Das Dorf Yatir besucht er wenig, denn es ist das entfernteste. Und auch wenn er es sehr und im verborgenen liebt, zieht er dem alten Arditi, denn auch bei seinen kurzen und seltenen Besuchen in Zeiten des Sturms findet er nichts, das er ihm sagen könnte, als wenig Bekanntes und Langweiliges. Daher pflegt er die ganze Zeit seines Besuchs am grossen Pult zu schlummern, während Arditi und ich still vor ihm sitzen. Denn das ist Kanots Art, welcher der Bahngesellschaft gegenüber wach, arbeitsam und ergeben ist. Aber wenn er zufällig am Pult vorbeikommt und Menschen vor ihm sitzen, überfällt ihn vor grosser Müdigkeit sofort ein Tiefschlaf.
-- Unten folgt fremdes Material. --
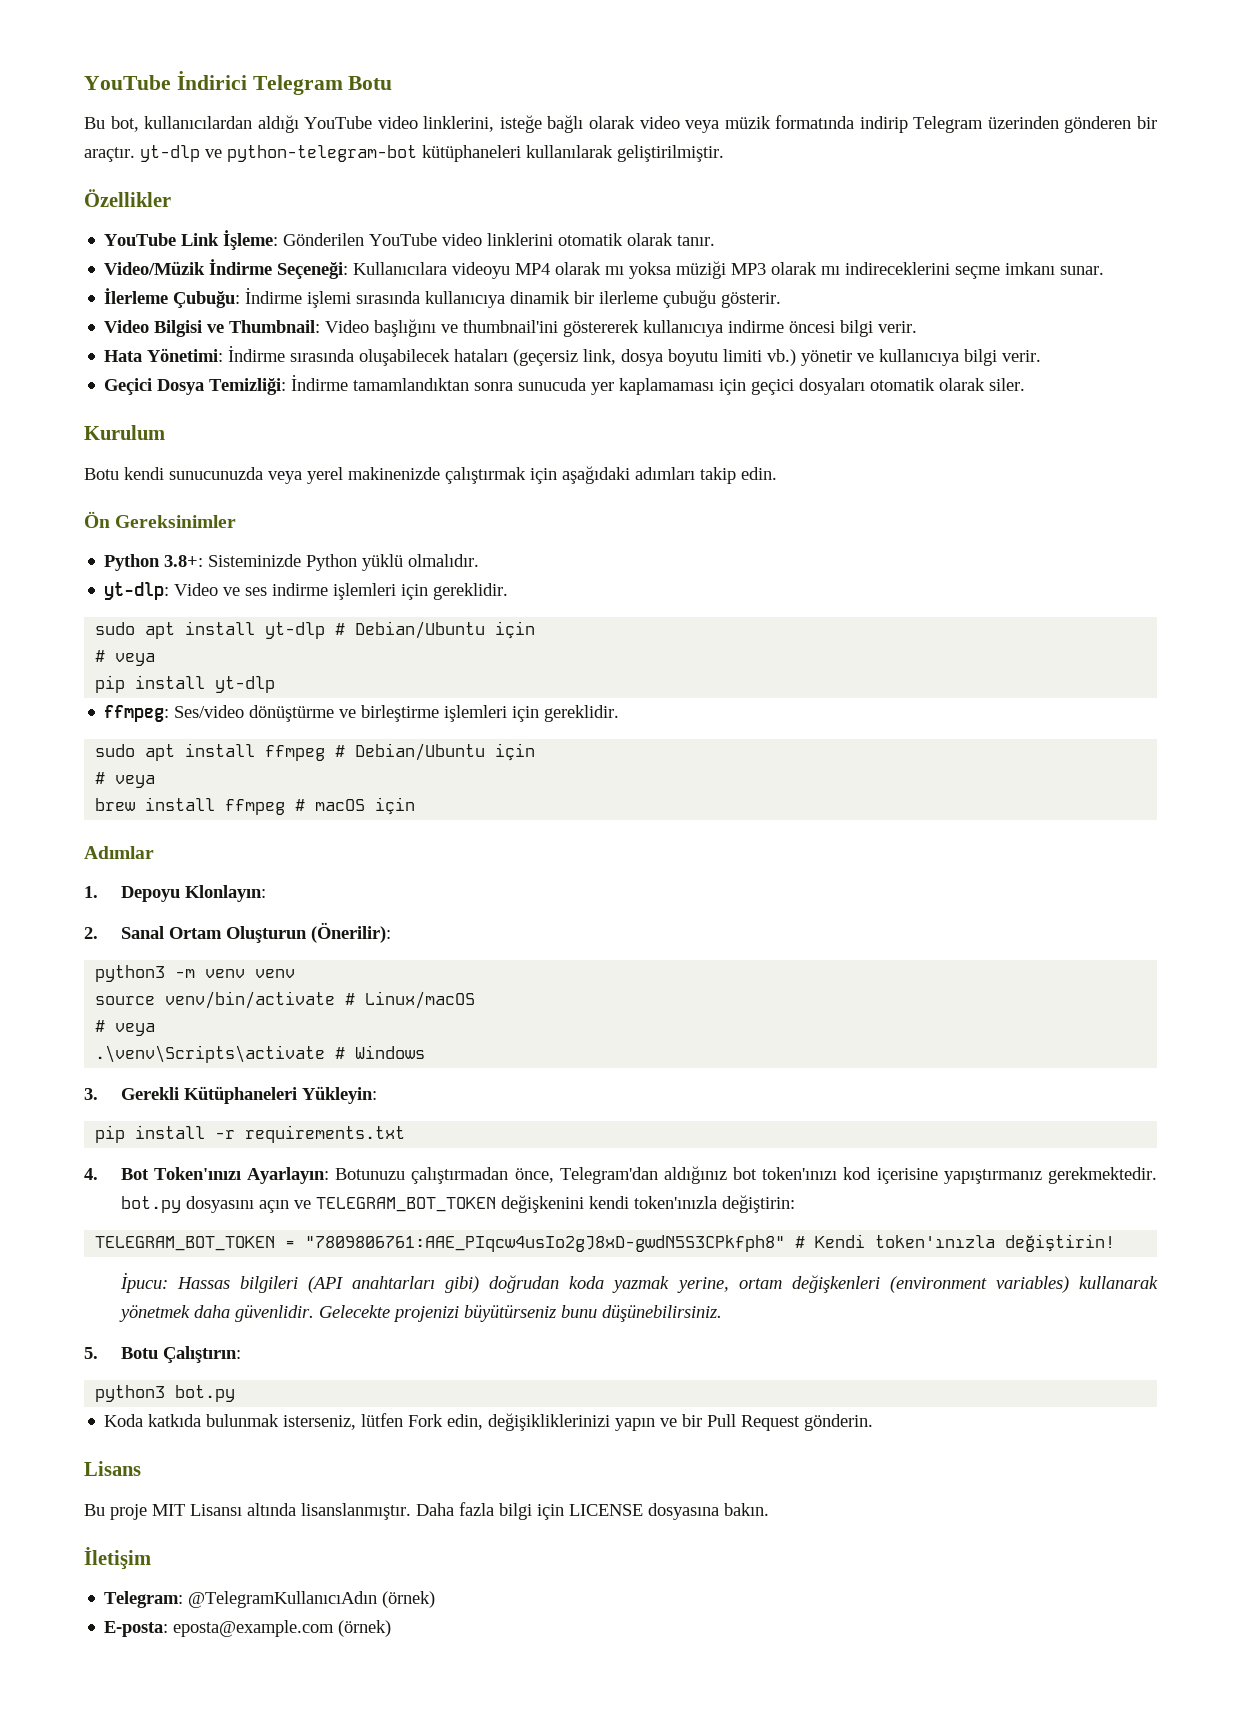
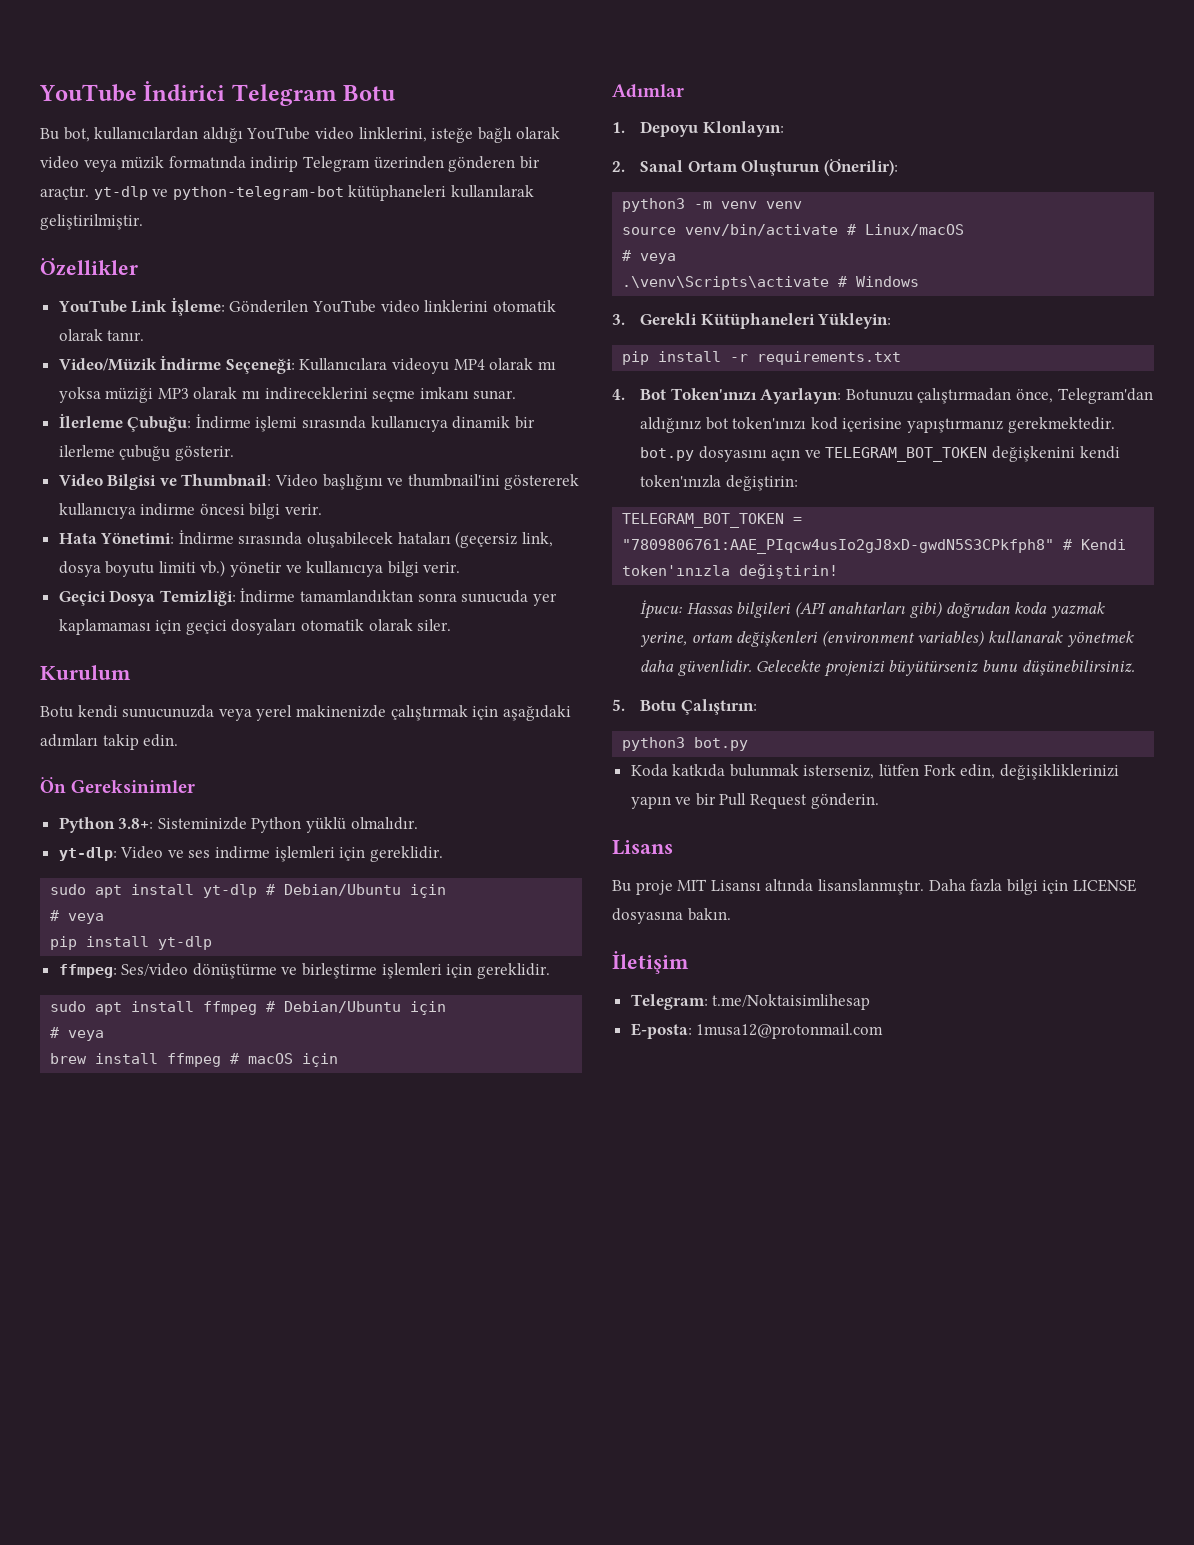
- Telegram: @TelegramKullanıcıAdın (örnek)
+ Telegram: t.me/Noktaisimlihesap
- E-posta: eposta@example.com (örnek)
+ E-posta: 1musa12@protonmail.com

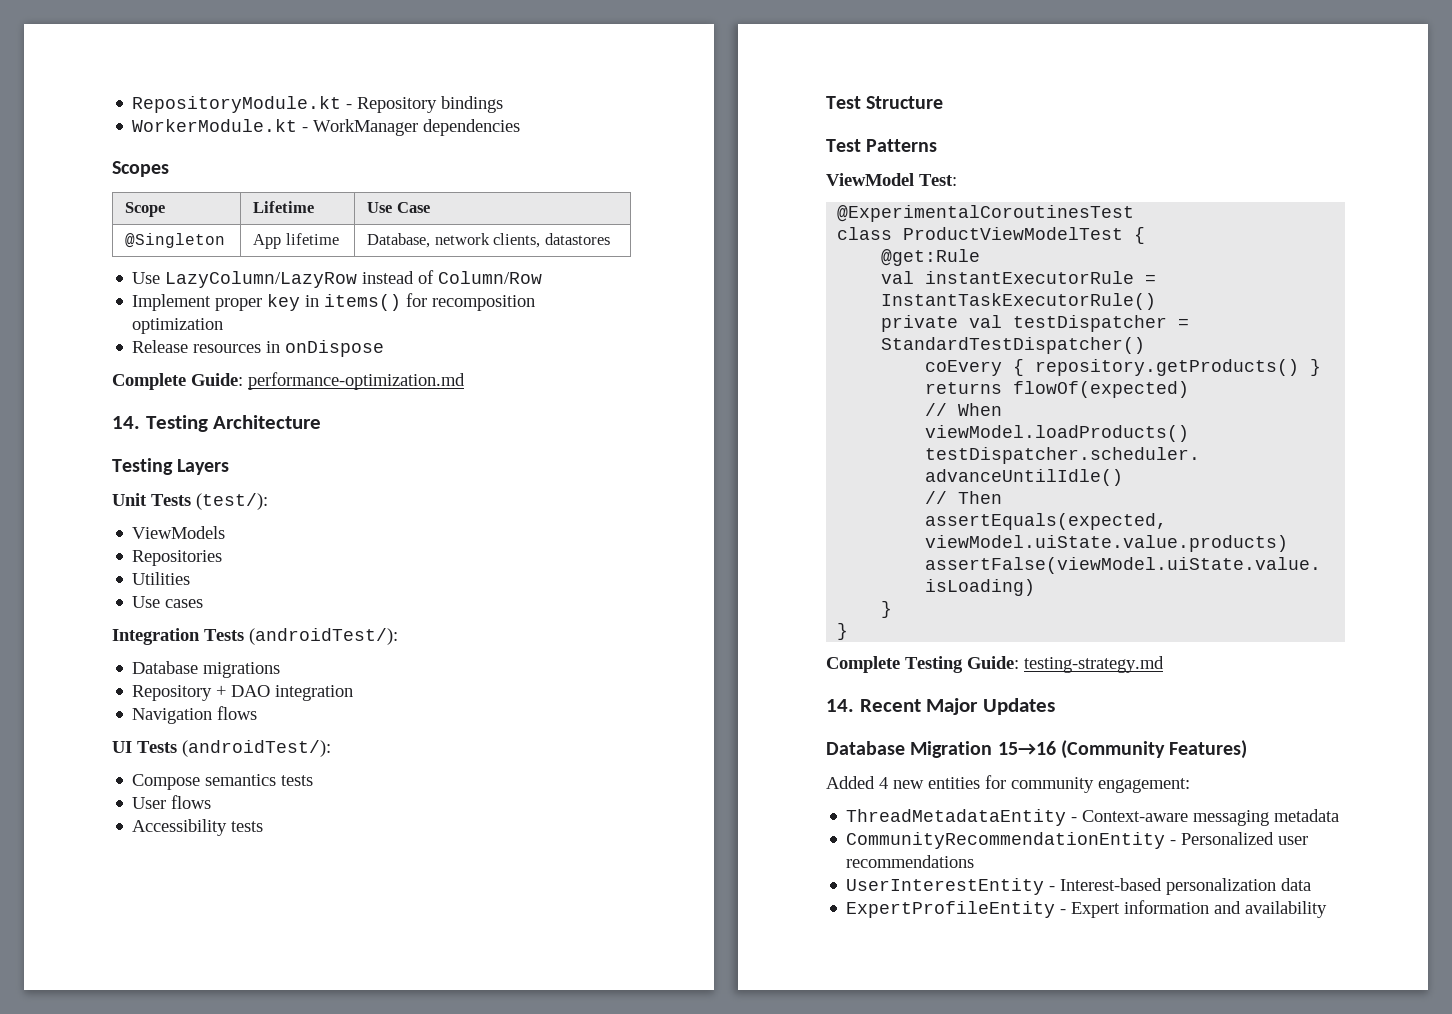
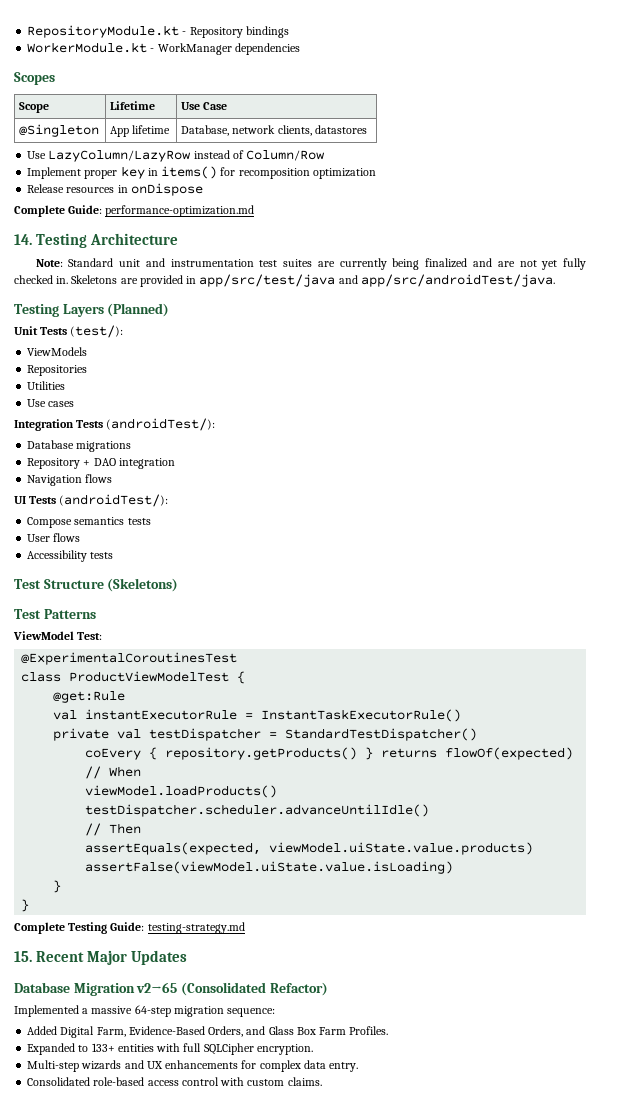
+ Note: Standard unit and instrumentation test suites are currently being finalized and are not yet fully checked in. Skeletons are provided in app/src/test/java and app/src/androidTest/java.
- Testing Layers
+ Testing Layers (Planned)
- Test Structure
+ Test Structure (Skeletons)
- 14. Recent Major Updates
+ 15. Recent Major Updates
- Database Migration 15→16 (Community Features)
- Added 4 new entities for community engagement:
- ThreadMetadataEntity - Context-aware messaging metadata
- CommunityRecommendationEntity - Personalized user recommendations
- UserInterestEntity - Interest-based personalization data
- ExpertProfileEntity - Expert information and availability
+ Database Migration v2→65 (Consolidated Refactor)
+ Implemented a massive 64-step migration sequence:
+ Added Digital Farm, Evidence-Based Orders, and Glass Box Farm Profiles.
+ Expanded to 133+ entities with full SQLCipher encryption.
+ Multi-step wizards and UX enhancements for complex data entry.
+ Consolidated role-based access control with custom claims.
Das rote Wägelchen kommt und bremst seinen schnellen Lauf, während es sich der Station nähert. Erstaunlich exakt hält der Generalinspektor neben uns an. Mit geschickter Hand stellt er den Motor ab und steigt leichtfüssig herab, wie üblich eingehüllt in einen weiten Mantel. Ein grosser, seltsamer Hut steckt auf seinem ein wenig flachgedrückten Kopf, der auf den rundlichen Körper gestützt ist. Und bevor Arditi und ich uns demütig verneigen, damit wir mit Begeisterung seine kleinen dicken Hände ergreifen können, murmelt er mit dicker, seltsamer Stimme zu sich selbst, und rollt uns mit seinen schielenden und feuchten Augen entgegen: "ein regenkalter Tag ist das, ein Windtag ... pfui, was für eine abgelegene Station ... was für eine Distanz!"

Danach entzieht er uns schnell seine Hand und geht mit kleinen, hüpfenden Schritten zur Station, die Ärmel seines Mantels amüsieren sich im Wind. Wir gehen bewegt hinter ihm her. Mit zitternder Hand schliesst Arditi die Tür hinter uns und wirft ein ungeduldiges Auge auf den Inspektor, der sich so, wie er ist, in Mantel und Hut, auf den breiten Stuhl am Pult des Stationsführers wirft. Bis Arditi bewegt das dicke Stationsbuch bringt, zieht der Herr eine schwarze und zerdrückte Pfeife aus der Tasche, zündet sie umständlich an, während er durch seine riesigen Nüstern ein und ausatmet. Danach, als er es geschafft hat, aus seinem Mund ein paar dicke Rauchwolken zu paffen, als Weihrauchduft seiner Nase entsteigt, und es ihm schmeckt, lässt er die erlöschte Pfeife im Mund und beginnt, schon halb dösend, im Stationsbuch zu blättern, blättert langsam mit den grossen Seiten. Arditi lässt ihn nicht aus den Augen. Aufmerksam und streng sitzt er auf seinem schmalen Eisenbett, als ob er auf ein Urteil werten würde. Bald ermüdet der Herr von seiner Inspektion, stösst das Tagebuch von sich und macht es sich in seinem Stuhl vollendet gemütlich, wirft uns ein ernstes lächeln zu und bedeutet sich selbst, ein kleines Nickerchen zu machen. Langsam lockern sich seine Augenlieder und fallen über seine glasigen Augen. Die fetten Gesichtsfalten fallen aus derselben tiefen Müdigkeit mehr und mehr zu, und seine weiche, vor ihm ausgestreckte Hand beginnt vor drückender Schwäche auf das kleine Bäuchlein zu sinken.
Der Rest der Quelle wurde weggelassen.